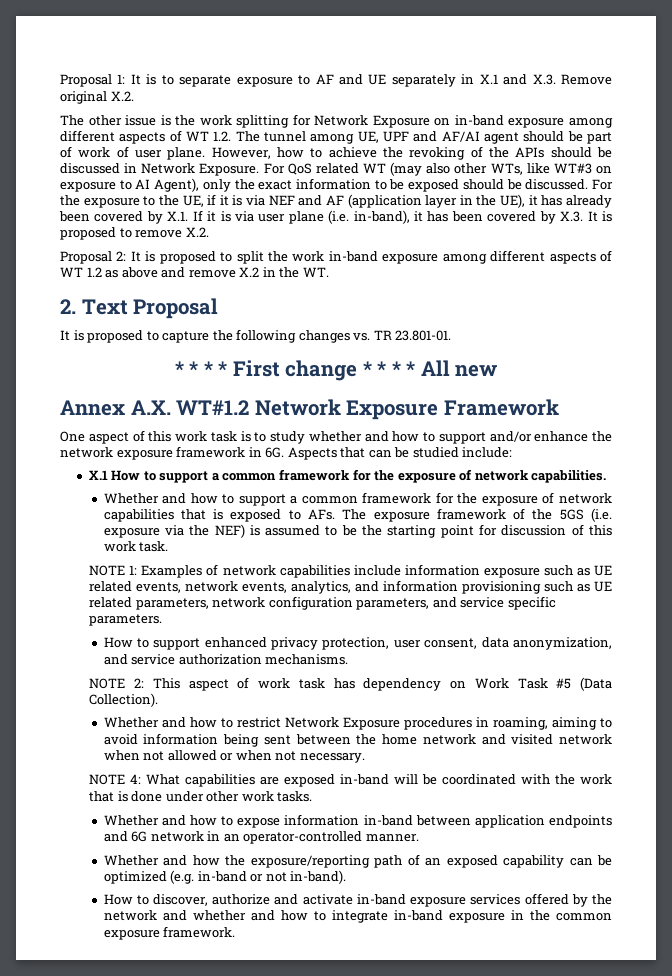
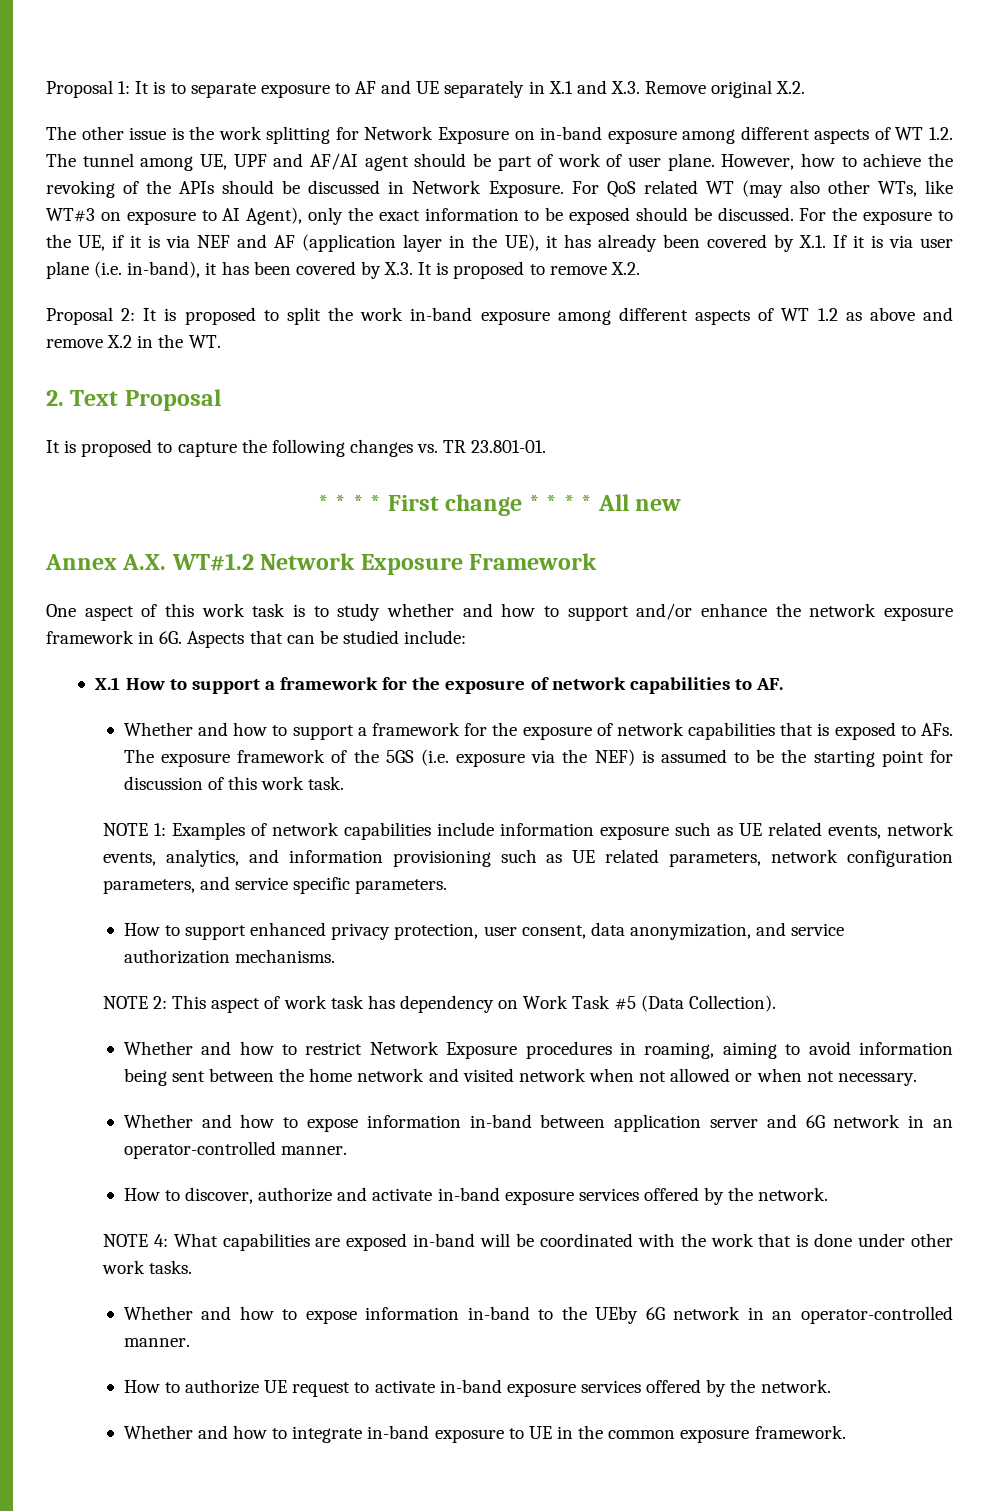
- X.1 How to support a common framework for the exposure of network capabilities.
+ X.1 How to support a framework for the exposure of network capabilities to AF.
- Whether and how to support a common framework for the exposure of network capabilities that is exposed to AFs. The exposure framework of the 5GS (i.e. exposure via the NEF) is assumed to be the starting point for discussion of this work task.
+ Whether and how to support a framework for the exposure of network capabilities that is exposed to AFs. The exposure framework of the 5GS (i.e. exposure via the NEF) is assumed to be the starting point for discussion of this work task.
+ Whether and how to expose information in-band between application server and 6G network in an operator-controlled manner.
+ How to discover, authorize and activate in-band exposure services offered by the network.
- Whether and how to expose information in-band between application endpoints and 6G network in an operator-controlled manner.
- Whether and how the exposure/reporting path of an exposed capability can be optimized (e.g. in-band or not in-band).
- How to discover, authorize and activate in-band exposure services offered by the network and whether and how to integrate in-band exposure in the common exposure framework.
+ Whether and how to expose information in-band to the UEby 6G network in an operator-controlled manner.
+ How to authorize UE request to activate in-band exposure services offered by the network.
+ Whether and how to integrate in-band exposure to UE in the common exposure framework.

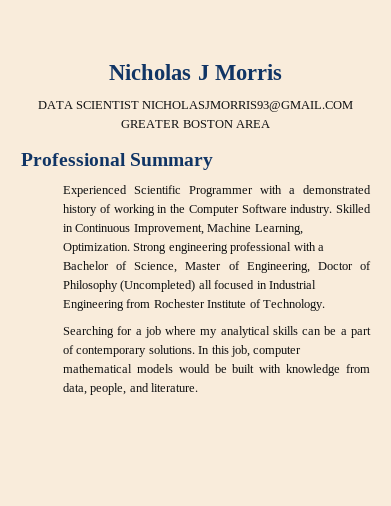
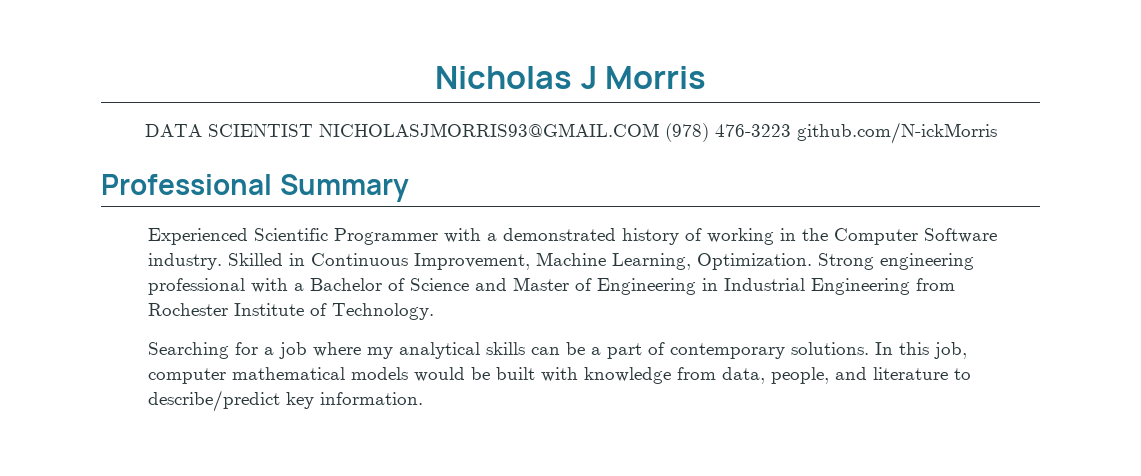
- DATA SCIENTIST NICHOLASJMORRIS93@GMAIL.COM GREATER BOSTON AREA
+ DATA SCIENTIST NICHOLASJMORRIS93@GMAIL.COM (978) 476-3223 github.com/N-ickMorris
- Strong engineering professional with a Bachelor of Science, Master of Engineering, Doctor of Philosophy (Uncompleted) all focused in Industrial Engineering from Rochester Institute of Technology.
+ Strong engineering professional with a Bachelor of Science and Master of Engineering in Industrial Engineering from Rochester Institute of Technology.
- In this job, computer mathematical models would be built with knowledge from data, people, and literature.
+ In this job, computer mathematical models would be built with knowledge from data, people, and literature to describe/predict key information.

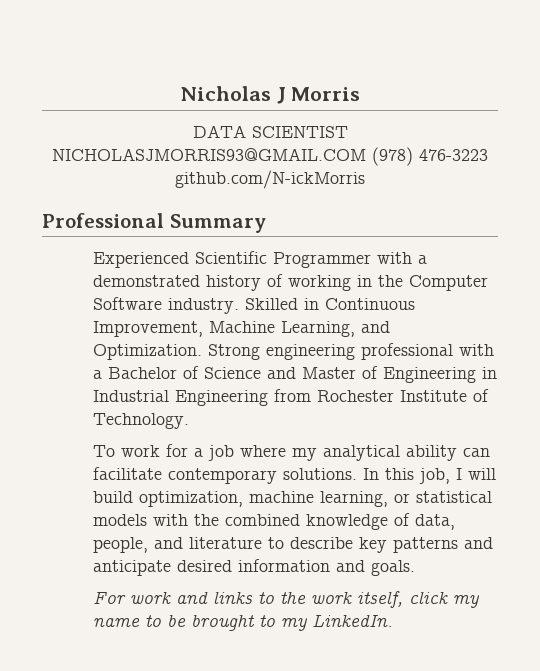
- Skilled in Continuous Improvement, Machine Learning, Optimization.
+ Skilled in Continuous Improvement, Machine Learning, and Optimization.
- Searching for a job where my analytical skills can be a part of contemporary solutions.
+ To work for a job where my analytical ability can facilitate contemporary solutions.
- In this job, computer mathematical models would be built with knowledge from data, people, and literature to describe/predict key information.
+ In this job, I will build optimization, machine learning, or statistical models with the combined knowledge of data, people, and literature to describe key patterns and anticipate desired information and goals.
+ For work and links to the work itself, click my name to be brought to my LinkedIn.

**TASK DESCRIPTION:**
Please produce an exact copy of the listing, omitting the pictures.

**EXERCISE RESPONSE:**
- X.1 How to support a common framework for the exposure of network capabilities.
+ X.1 How to support a framework for the exposure of network capabilities to AF.
- Whether and how to support a common framework for the exposure of network capabilities that is exposed to AFs. The exposure framework of the 5GS (i.e. exposure via the NEF) is assumed to be the starting point for discussion of this work task.
+ Whether and how to support a framework for the exposure of network capabilities that is exposed to AFs. The exposure framework of the 5GS (i.e. exposure via the NEF) is assumed to be the starting point for discussion of this work task.
+ Whether and how to expose information in-band between application server and 6G network in an operator-controlled manner.
+ How to discover, authorize and activate in-band exposure services offered by the network.
- Whether and how to expose information in-band between application endpoints and 6G network in an operator-controlled manner.
- Whether and how the exposure/reporting path of an exposed capability can be optimized (e.g. in-band or not in-band).
- How to discover, authorize and activate in-band exposure services offered by the network and whether and how to integrate in-band exposure in the common exposure framework.
+ Whether and how to expose information in-band to the UEby 6G network in an operator-controlled manner.
+ How to authorize UE request to activate in-band exposure services offered by the network.
+ Whether and how to integrate in-band exposure to UE in the common exposure framework.

- DATA SCIENTIST NICHOLASJMORRIS93@GMAIL.COM GREATER BOSTON AREA
+ DATA SCIENTIST NICHOLASJMORRIS93@GMAIL.COM (978) 476-3223 github.com/N-ickMorris
- Strong engineering professional with a Bachelor of Science, Master of Engineering, Doctor of Philosophy (Uncompleted) all focused in Industrial Engineering from Rochester Institute of Technology.
+ Strong engineering professional with a Bachelor of Science and Master of Engineering in Industrial Engineering from Rochester Institute of Technology.
- In this job, computer mathematical models would be built with knowledge from data, people, and literature.
+ In this job, computer mathematical models would be built with knowledge from data, people, and literature to describe/predict key information.

- Skilled in Continuous Improvement, Machine Learning, Optimization.
+ Skilled in Continuous Improvement, Machine Learning, and Optimization.
- Searching for a job where my analytical skills can be a part of contemporary solutions.
+ To work for a job where my analytical ability can facilitate contemporary solutions.
- In this job, computer mathematical models would be built with knowledge from data, people, and literature to describe/predict key information.
+ In this job, I will build optimization, machine learning, or statistical models with the combined knowledge of data, people, and literature to describe key patterns and anticipate desired information and goals.
+ For work and links to the work itself, click my name to be brought to my LinkedIn.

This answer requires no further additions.